Gabriel Chalita: Minhas duas mães

Minha mãe sempre soube permanecer nos meus vazios. E sempre se esmerou em me fazer compreender que era eu quem devia preenchê-los

Por O Dia

Gabriel Chalita, colunista do DIA
Gabriel Chalita, colunista do DIA -
Rio - Os relógios são muito intrigantes. Quando querem, se lançam sem ninguém para segurá-los. Não é o caso agora. Eles estão tímidos. Brincando de demorar.

O dia de amanhã está aguardando o dia de hoje ir embora. Para que venha, enfim. Amanhã, vamos para o interior. Minha mãe e eu. Vamos encontrar a minha mãe. A que me gerou. A que me doou.

Já doeu, algumas vezes, pensar que ela criou os outros três filhos. Não faz tempo que sei dessa história. Sabia que era adotado. E adorado.

Minha mãe sempre soube permanecer nos meus vazios. E sempre se esmerou em me fazer compreender que era eu quem devia preenchê-los. A tristeza já me acordou muitas vezes. Hoje, nos fazemos companhia.

Minha mãe me adotou por decisão de vida. Ela quis ser minha mãe. Ela me gerou em seus sentimentos, me gerou em seus sonhos de generosidade. E o tempo foi nos costurando. Somos mãe e filho. Sei disso e disso jamais duvidei.

Soube ela que a mãe que me gerou está de partida. Um irmão meu a encontrou. E conversaram sobre despedidas. Doente, ela sabe do amanhã. Vamos nos ver depois de trinta anos. 

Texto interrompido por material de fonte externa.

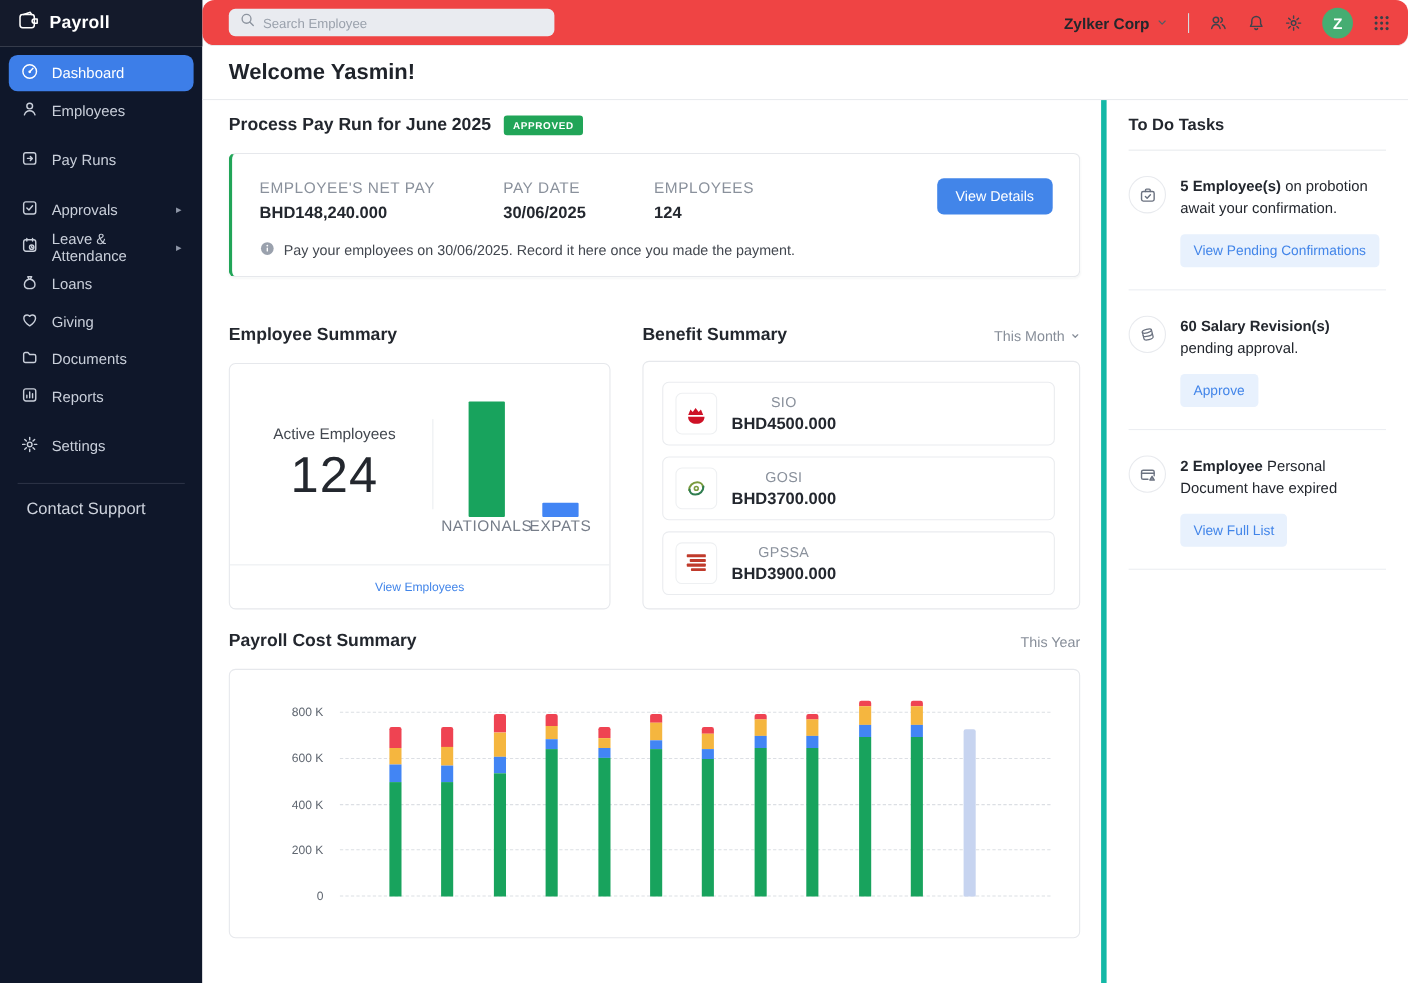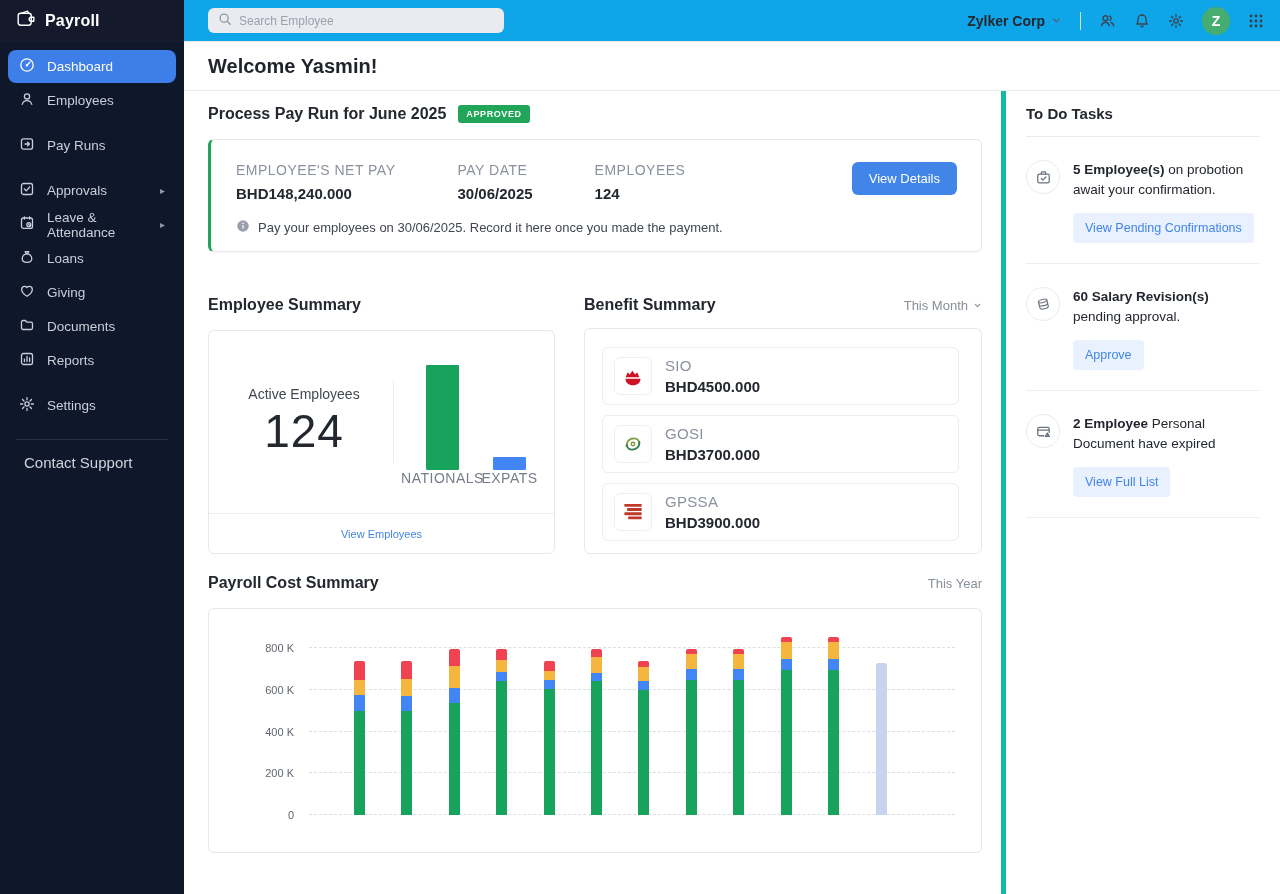--- a/index.html
+++ b/index.html
@@ -11,7 +11,7 @@
   .logo-area { width:184px; background:#141a2b; color:#fff; display:flex; align-items:center; padding-left:16px; gap:9px; flex:none; }
   .logo-area svg { flex:none; }
   .logo-text { font-size:16px; font-weight:700; letter-spacing:.2px; }
-  .topbar-main { flex:1; background:#0ea5e9; border-bottom:1px solid #e7e9ec; display:flex; align-items:center; }
+  .topbar-main { flex:1; background:#ef4444; border-bottom:1px solid #e7e9ec; display:flex; align-items:center;border-radius:11px; }
   .searchbox { margin-left:24px; width:296px; height:25px; background:#e9ebf0; border-radius:6px; display:flex; align-items:center; gap:7px; padding:0 10px; color:#98a0ac; }
   .searchbox input { border:none; outline:none; background:transparent; font-size:12px; color:#4a505a; width:100%; font-family:inherit; }
   .searchbox input::placeholder { color:#9aa1ac; }

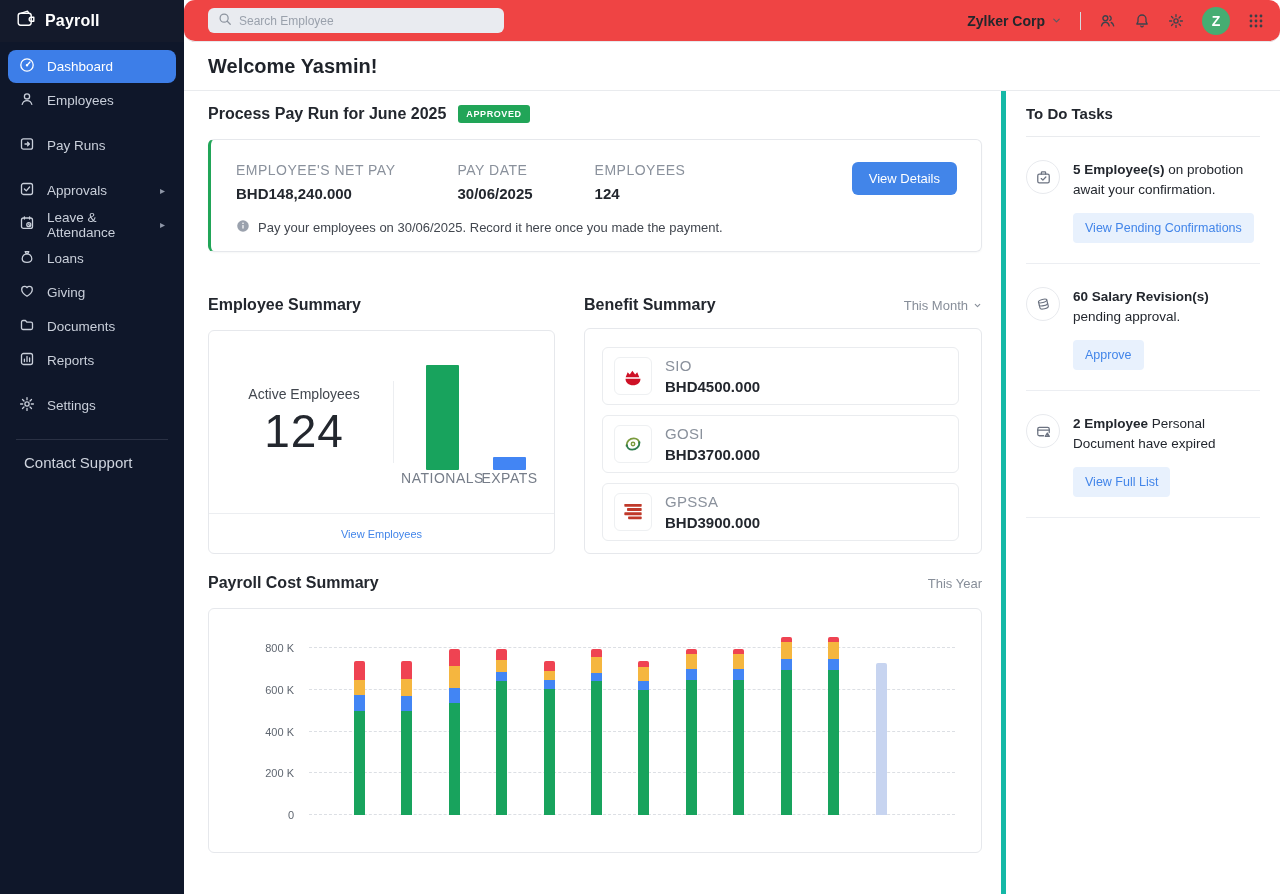--- a/index.html
+++ b/index.html
@@ -73,7 +73,7 @@
   .ben-card { margin-top:13px; height:226px; padding:18px 22px 0 17px; }
   .ben-item { border:1px solid #eaecef; border-radius:6px; height:58px; margin-bottom:10px; display:flex; align-items:center; padding:0 12px 0 11px; gap:13px; }
   .ben-logo { width:38px; height:38px; border:1px solid #eef0f2; border-radius:6px; display:flex; align-items:center; justify-content:center; background:#fff; flex:none; }
-  .ben-name { font-size:15px; color:#8a919c; letter-spacing:.3px; }
+  .ben-name { font-size:13px; color:#8a919c; letter-spacing:.3px;text-align:center; }
   .ben-amount { font-size:15px; font-weight:700; color:#23272e; margin-top:4px; }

Quando minha mãe foi descosturando seus dizeres, eu logo entendi. Por alguns instantes, tive dúvidas . Por que só agora? Por que não convivemos antes? Por que não poderemos conviver por muitos depois? O que ela quer me dizer? Pedidos de desculpas serão desnecessários. Aprendi a não cobrar explicações. As narrativas são tantas. Quem sabe o que acontece quando algo não acontece? Eu fui o primeiro filho que ela teve. Meu pai não quis ser meu pai. Nem pai de ninguém, pelo que me disseram há pouco. E ela deve ter chorado o desfecho. Certamente. Não sei se saberei os atos e os entreatos. Se compreenderei os ditos e os silêncios. Não sei se se trata de compreender ou de sentir. Houve um outro homem e aí vieram os outros filhos. Então, se já estava normalizado, por que só agora essa procura? Não. Nada de julgamentos.

Choramos juntos, minha mãe e eu. Decidimos juntos conhecer o ontem. Que sentimentos ela teria tido quando soube que eu estava dentro dela? Que dúvidas teve? Houve vozes que aconselharam a desistir? Vozes que se incumbiram de desencorajar a procura? Vozes e mais vozes nos fundem ou nos confundem. Difícil distinguir.

O vento lá fora assobia frio. Olho o anoitecer e penso nas despedidas. Um dia se despede. Um dia, ela se despediu de mim. Um dia, ela vai se despedir daqui. E também eu. E, antes disso, nos encontraremos e nos despediremos. Ou nos encontraremos outras vezes. Não sei dizer.

A noite está chegando. O escurecer vai dando calmaria ao dia. Não à minha alma. Estou eufórico e temeroso. Queria ter a reação correta. Nada de julgamentos. Queria olhar nos olhos dela e dizer que continuo seu filho. Que ela tenha paz. Queria não chorar. Ou talvez fosse melhorar chorar, não sei. Não chorar pode parecer pouca atenção ao encontro. Pouco derramar de sentimentos.

Minha mãe vai comigo. Também ela deve ter suas questões. Nunca se conheceram. E estão unidas por uma vida. A minha vida. Toda vida importa. Um sopro e estamos aqui preenchendo com o nosso jeito o universo. Um sopro e partimos.

O vento já não se deixa ouvir. O relógio continua caprichoso. Lento como não se deve em dias como os de hoje. E eu não durmo.

Não quis ver a foto de minha mãe. Não fará diferença. É minha mãe. São minhas duas mães. Cada uma com suas cicatrizes. Cada uma me gerando em um lugar seu, muito seu. Cada uma querendo, no seu tempo, me encontrar.

Amanhã, espero que o dia não seja implicante comigo e não compense a lentidão de hoje. Que seja tudo muito demorado. E que possamos colocar, nos instantes que tivermos, todos os outros tempos que já se foram.